BATMAN fans may enjoy some of the similarity between the first Dragon Lady tale and the first few stories where Batman and Robin encounter Catwoman. Both stories have a stalwart mature hero and his preteen sidekick encountering a formidable female who makes no bones about wanting to jump the bones of said mature hero. The kid-hero then becomes a sort of Jiminy Cricket to his mentor, advising him to steer clear of such dangerous shores, or even interrupting a potential lovemaking scene (as in TERRY's 1-6-35 strip). As a character, DC's Catwoman is originally closer to the mold of TERRY's other shady lady, Burma, in being an independent adventuress without a pocket-army at her command, but after a while Catwoman also attracts a coterie of the usual hero-fighting henchmen, though she never quite attains the Dragon Lady's reputation for ruthlessness.

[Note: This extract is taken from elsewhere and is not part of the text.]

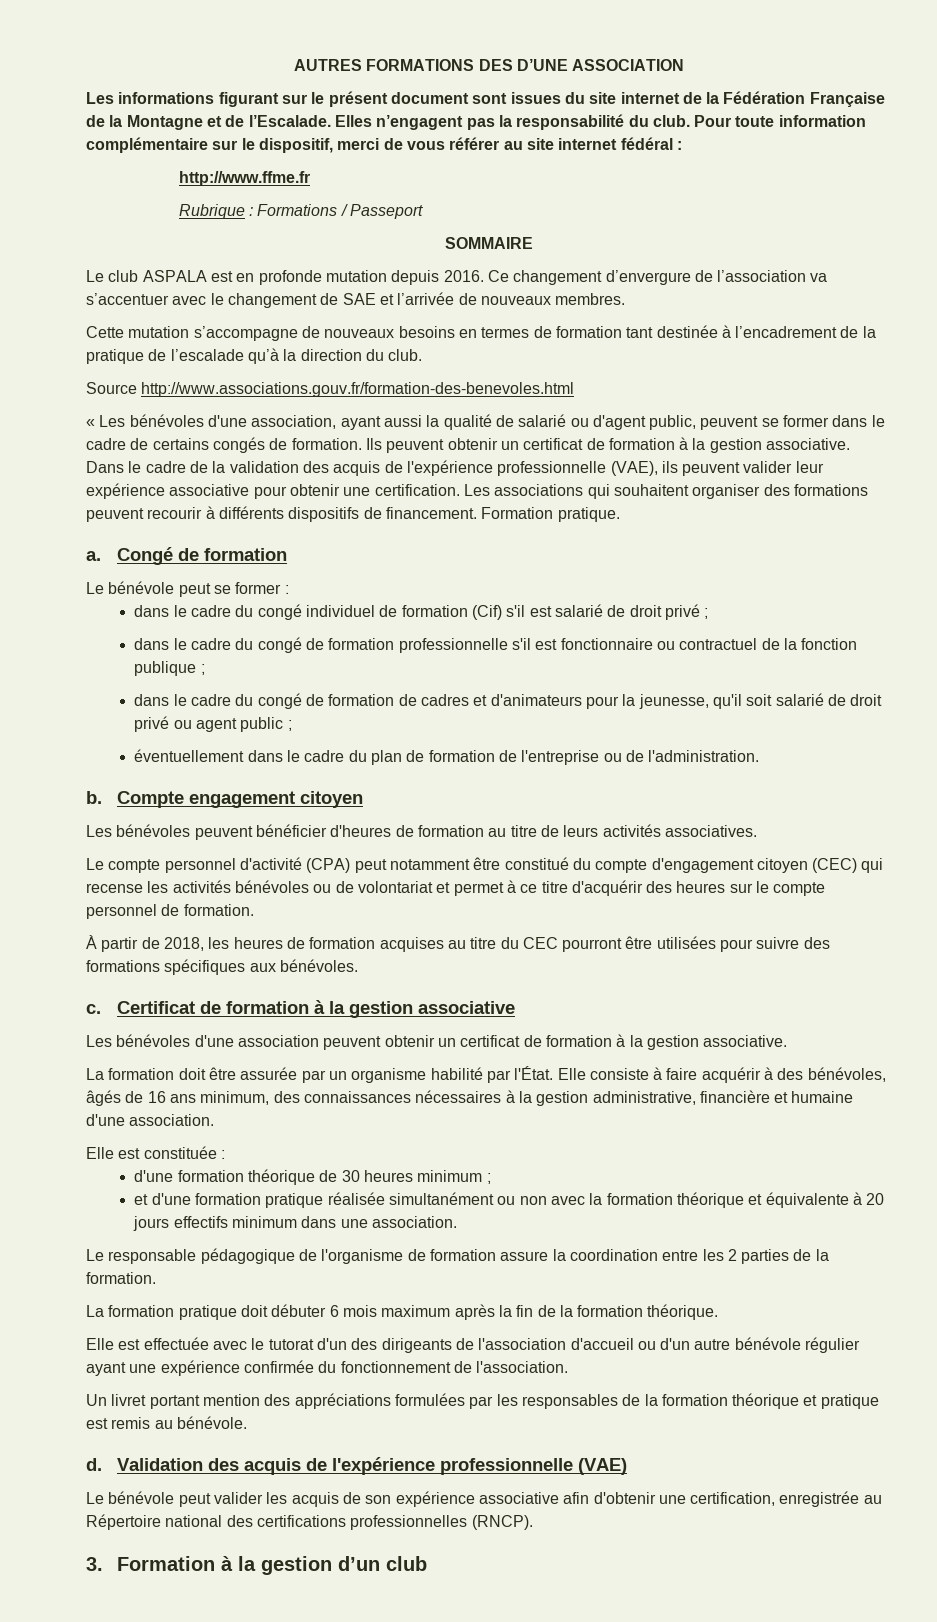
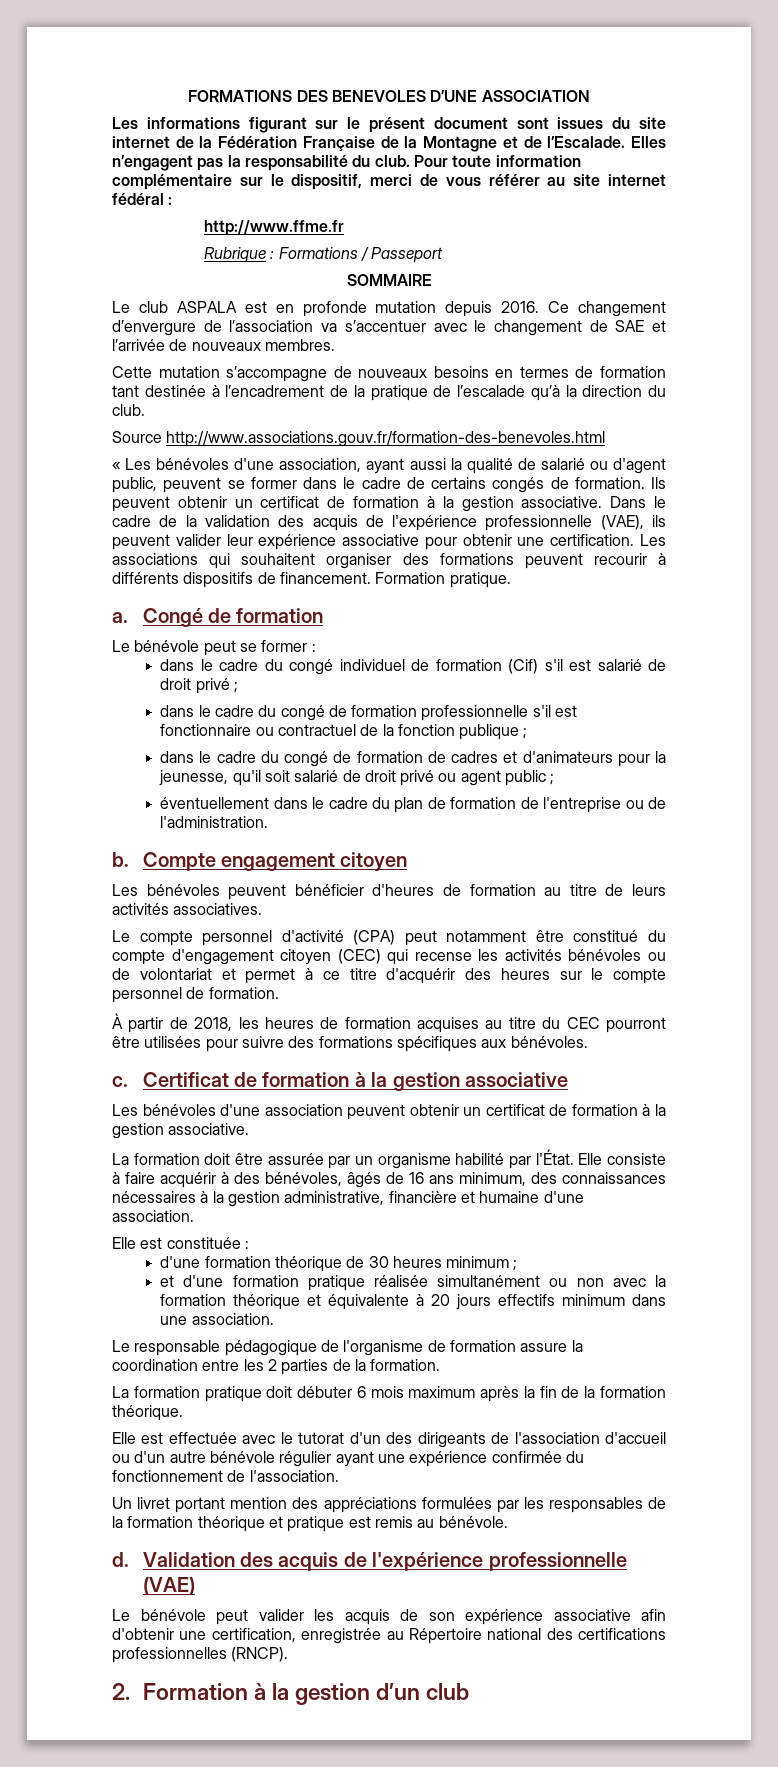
- AUTRES FORMATIONS DES D’UNE ASSOCIATION
+ FORMATIONS DES BENEVOLES D’UNE ASSOCIATION
- 3. Formation à la gestion d’un club
+ 2. Formation à la gestion d’un club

While the campy interpretation of these goings-on might suggest sexual jealousy on the part of Terry and/or Robin, it seems a lot more likely, given the targeted readers, that the only love Terry and/or Robin feared losing was the love of adventure, if their mature mentors got themselves entrapped by the coils of Venus. Notably, though, Terry doesn't seem to have a problem with Pat hooking up with a less "fatale" femme like the aforementioned Normandie Drake, whereas Robin always seemed threatened by any feminine incursion. But maybe this had something to do with the comic books heroes existing in a hermetic isolation, where no one ever aged, while some comic strips did allow for advancing years. Some commentaries (on strips I have not read) even assert that Terry eventually "takes over" from Ryan in the department of romancing the dangerous Dragon Lady-- which, if true, would be a lot more Oedipal than I would expect of a Caniff comic strip.